Really nice pics, you are making me want some thumbs!


----------



## Julio (Oct 8, 2007)

what lens are you using?


----------



## trow (Aug 25, 2005)

Holy shizzit the southern vari's are awesome gonna get me some of those badboy's.


----------



## cloons411 (Jun 15, 2009)

Your dudeness,
those are some very nice looking frogs.


----------



## SoCalSun (Oct 29, 2009)

Great shots and great frogs!!!! You inspire me!!!


----------



## Newt1 (Feb 25, 2007)

Great pics and great frogs!


----------



## thedude (Nov 28, 2007)

thanks for the nice comments!

i got a few more. 2 are of a baja huallaga imitator and the other 3 are somewhat bad pictures of a southern variabilis transporting. and the last pic is of a varadero imi froglet that just morphed in the parents tank.


----------



## thedude (Nov 28, 2007)

also its hard to tell but there are 2 tads on his back!


----------



## Julio (Oct 8, 2007)

Those Huallaga imis are really starting to grow on me. Great frogs, love the piggy back shot!


----------



## thedude (Nov 28, 2007)

Julio said:


> Those Huallaga imis are really starting to grow on me. Great frogs, love the piggy back shot!

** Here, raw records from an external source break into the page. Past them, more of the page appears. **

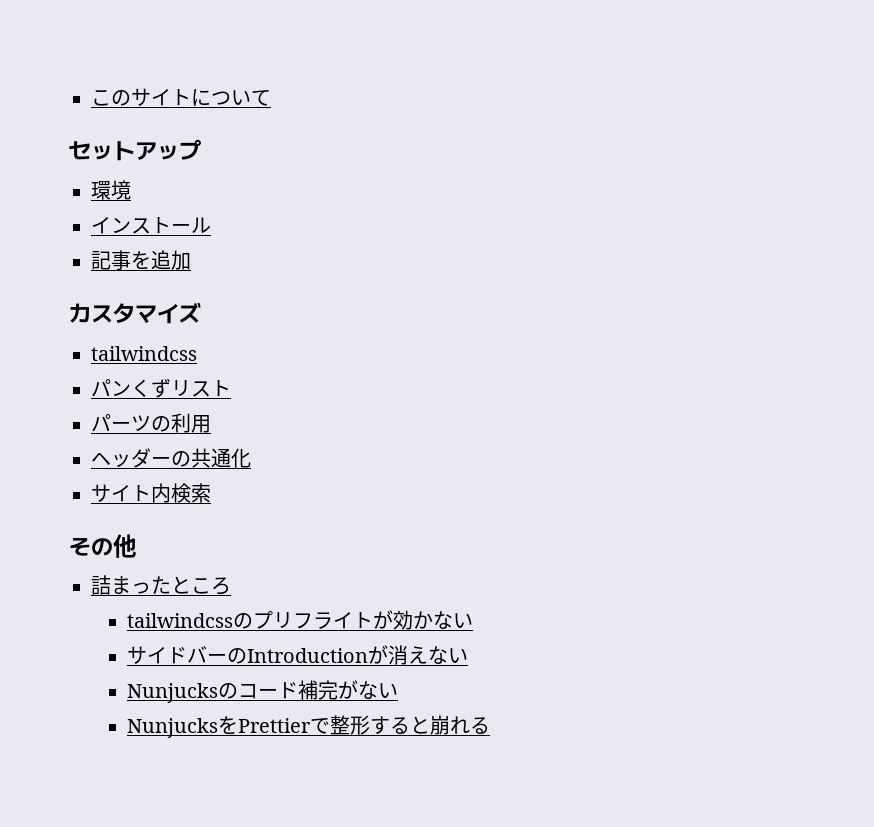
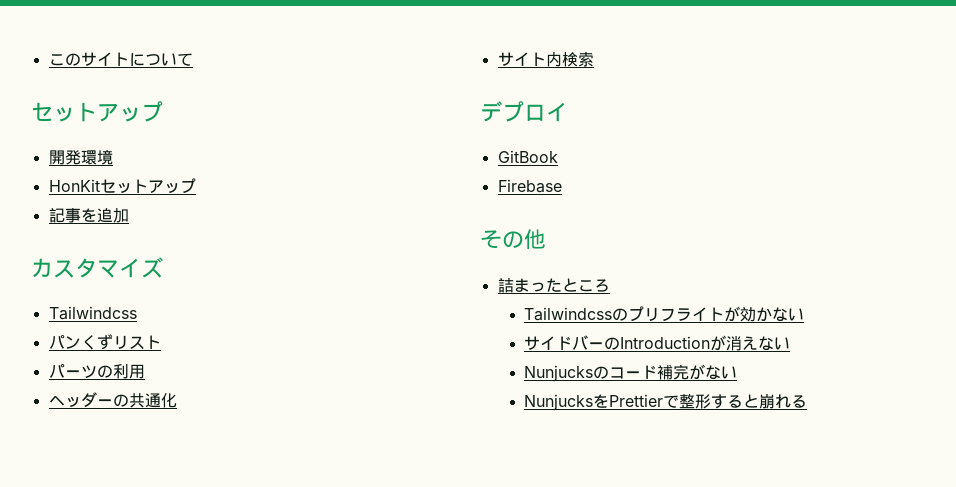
(201, 149) none -> [48,150,81,165] 開発
[91,217,211,234] インストール -> [48,178,196,194] HonKitセットアップ
[91,346,197,361] tailwindcss -> [48,306,137,320] Tailwindcss
(211, 493) none -> [480,101,568,122] [497,150,558,163] [497,179,562,193] // デプロイ // GitBook // Firebase
[127,613,234,628] tailwindcss -> [524,307,613,321] Tailwindcss

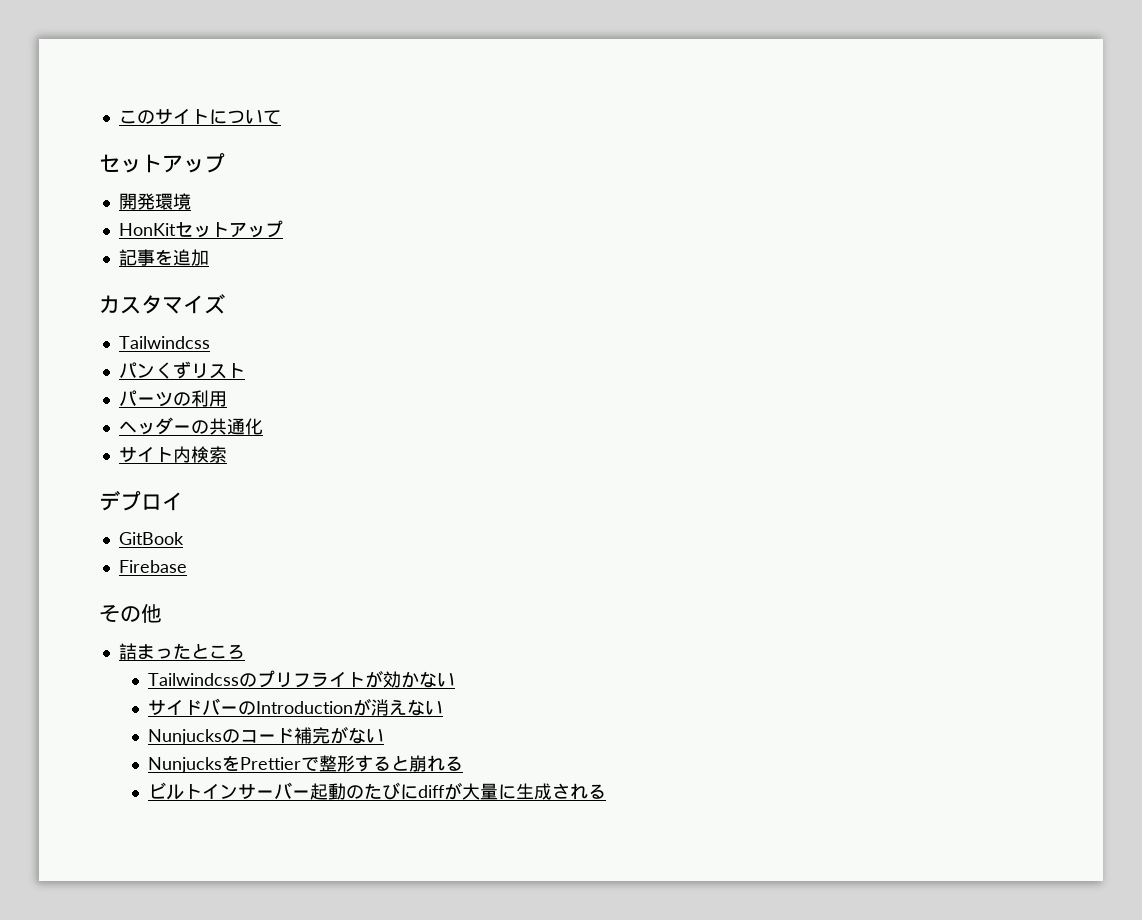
(808, 401) none -> [148,782,607,800] // ビルトインサーバー起動のたびにdiffが大量に生成される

thanks, i see them transport every week and a half usually. 

ya they are really cool. a LOT of variation and they arent shy at all.

also, sorry i just saw that you asked what lens im using! its a 105mm nikor macro lens.


----------



## Rick (Apr 10, 2009)

Awesome pictures, thanks for sharing! I love that little varadero!


----------



## thetattooedone (Mar 26, 2007)

Nice collection! I'm really digging those Green Lamasi.

Brent


----------



## thedude (Nov 28, 2007)

thanks guys!

speaking of green lamasi, anybody out there with them? are they super shy?? mine are


----------



## kyle1745 (Feb 15, 2004)

Nice pics, and great frogs. What camera setup are you using?


----------



## thedude (Nov 28, 2007)

kyle1745 said:


> Nice pics, and great frogs. What camera setup are you using?


thanks kyle, im using a nikon D80 with a 105 mm nikor lens. most of the pictures are using "A" with the flash on and the aperture set between 10 and 22 i think.


----------